Poster Paper: The Effect of the ACA Dependent Insurance Mandate on Job Mobility of Parents

Friday, November 4, 2016
Columbia Ballroom (Washington Hilton)

*Names in bold indicate Presenter

Liu Tian, Shanghai University


Motivation:

The first provision of the Affordable Care Act (ACA) requires insurers to allow dependents to remain on parents’ health insurance policies until turning 26 years old starting from September 2010. The ACA dependent insurance mandate provides young adults an alternative source of health insurance coverage other than EPHI that significantly lowers the risk of losing health insurance coverage. Thus, it could exert impact on labor market behaviors of young adults, which has drawn much attention in recent studies. In fact, the mandate essentially increases values of ESHI for parents with young adults by allowing more family members under coverage of family plans but adding no extra cost. The fundamental link between health insurance and workplace in the U.S. implies that the mandate could greatly affect labor market behaviors of parents according to the compensating theory. In this study, we specifically focus on job turnover decisions of parents with targeted adult children, which is overlooked in the empirical literature.

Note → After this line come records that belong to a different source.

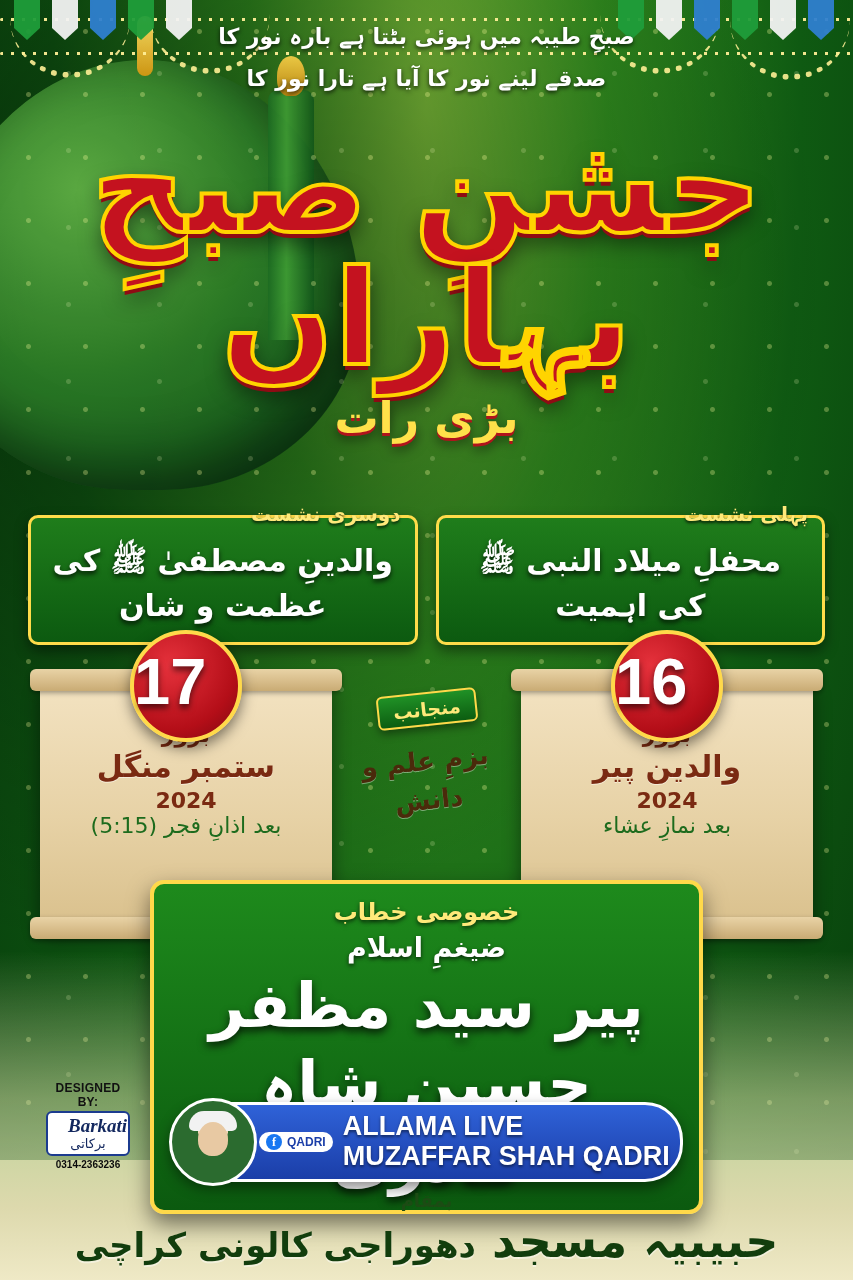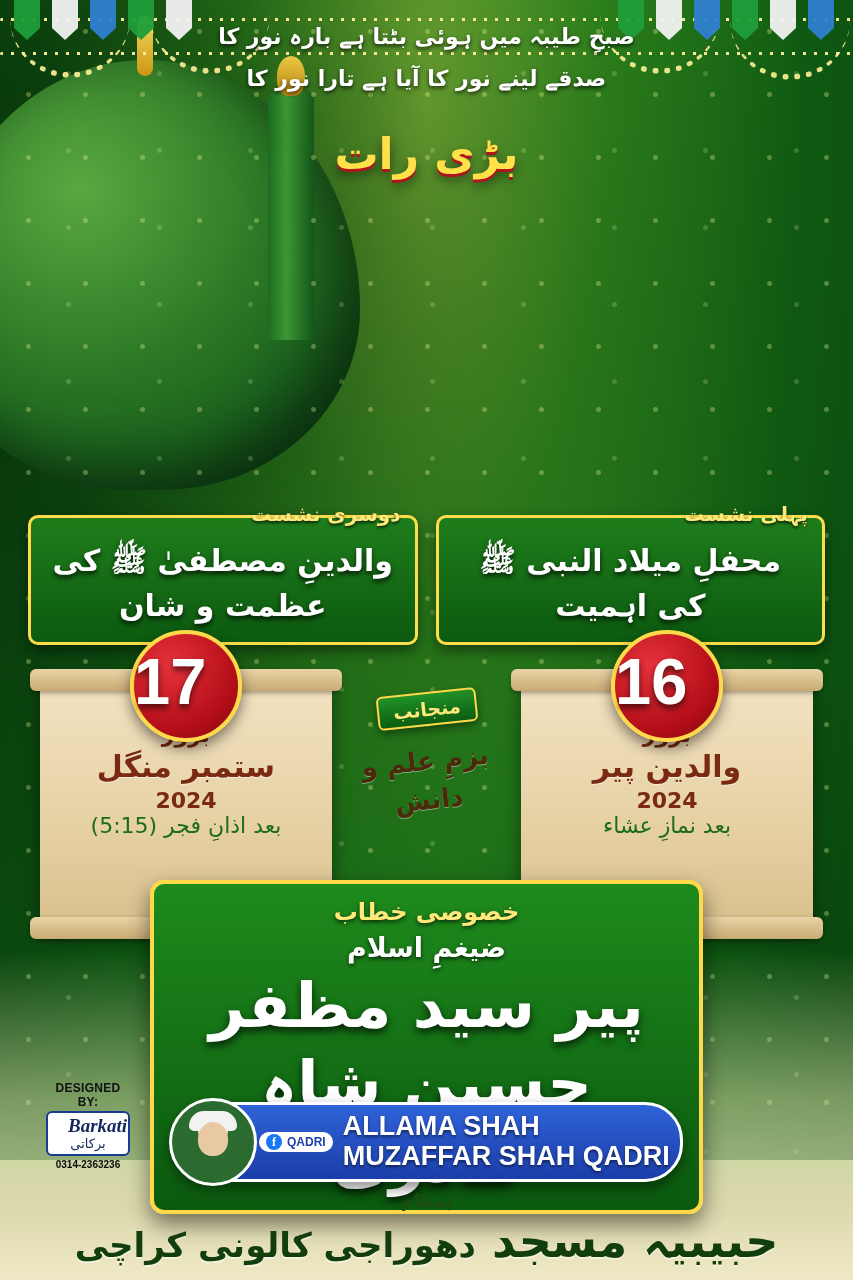--- a/index.html
+++ b/index.html
@@ -530,6 +530,7 @@
   </div>
 
   <div class="title-wrap">
+    <div class="title-main rtl urdu">جشنِ صبحِ بہاراں</div>
     <div class="title-sub rtl urdu">بڑی رات</div>
   </div>
 

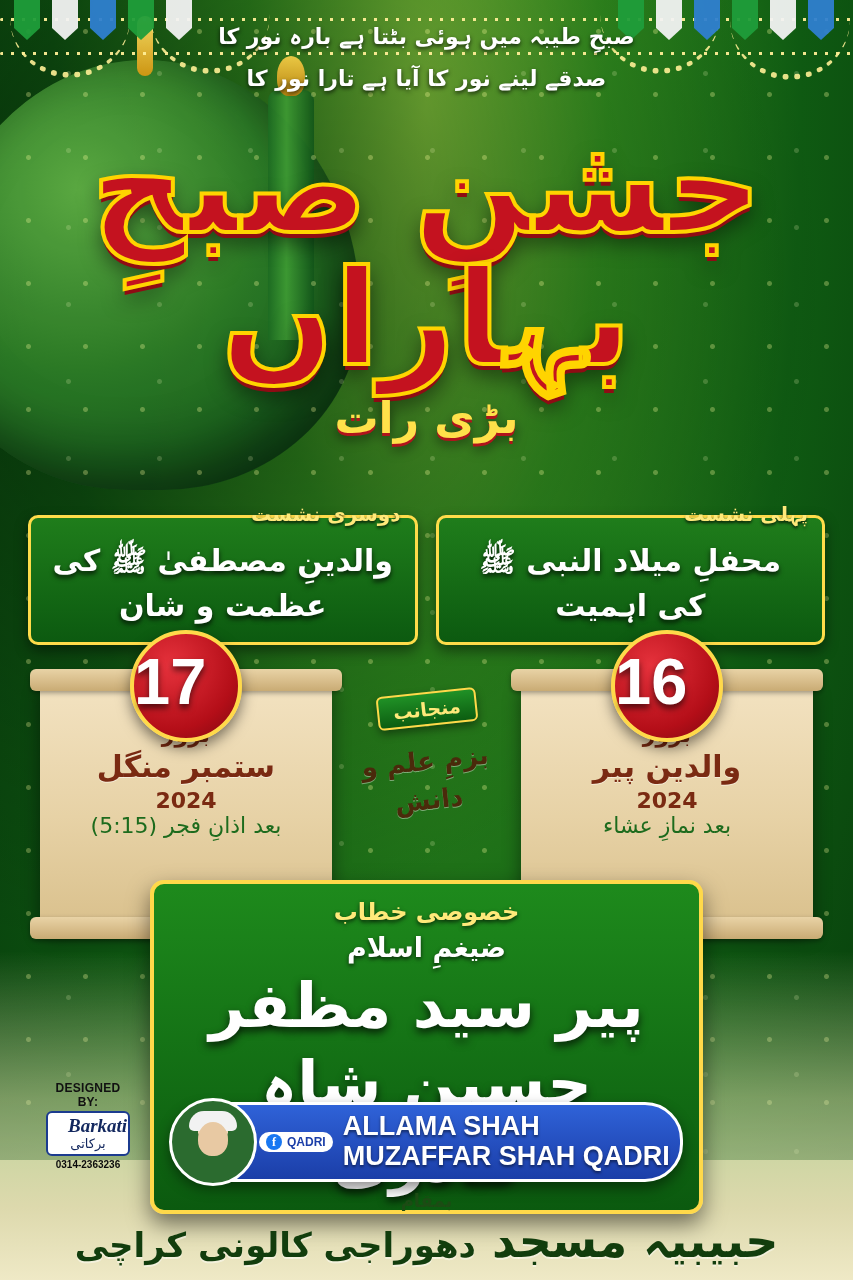--- a/index.html
+++ b/index.html
@@ -596,7 +596,7 @@
         <span>QADRI</span>
       </span>
       <span class="live-name">
-        <span style="display:block;">ALLAMA SHAH</span>
+        <span style="display:block;">ALLAMA LIVE</span>
         <span style="display:block;">MUZAFFAR SHAH QADRI</span>
       </span>
     </div>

This study adds evidence to the existing broad literature on the relationship between health insurance and labor market behaviors, and contributes to the labor economics literature in evaluating how labor market behaviors react to a fringe benefit measure. It also highlights one of several negative consequences that accompany such laws if alleviate job-lock is among one of the several important goals of the ACA.

Methods and Results

To identify the effect on job mobility decisions of parents, we exploit the clear age cutoff at 26 and compare turnover possibilities between working parents in two groups: parents with any children who are eligible for coverage of parents’ EPHI——children between 19 to 25 years old and parents without eligible children——either the oldest child is too young or the youngest child is too old to be affected. To make the two groups as comparable as possible, we restrict the latter group to parents with oldest child between 16-18 years old and parents with youngest child between 26-29 years old. We also allow labor market conditions differ among various age groups by controlling for a set of age-time dummies. Using data of the Survey of Income and Program Participation (SIPP) 2008 panel, our estimates suggest that the ACA dependent mandate is likely to deter job mobility of parents by 1.3 percentage points over a four-month period, despite its recognized success in insuring young adults. Working parents are also found to reduce job mobility before the implementation and as early as the enactment in anticipation of imminent coverage for adult children.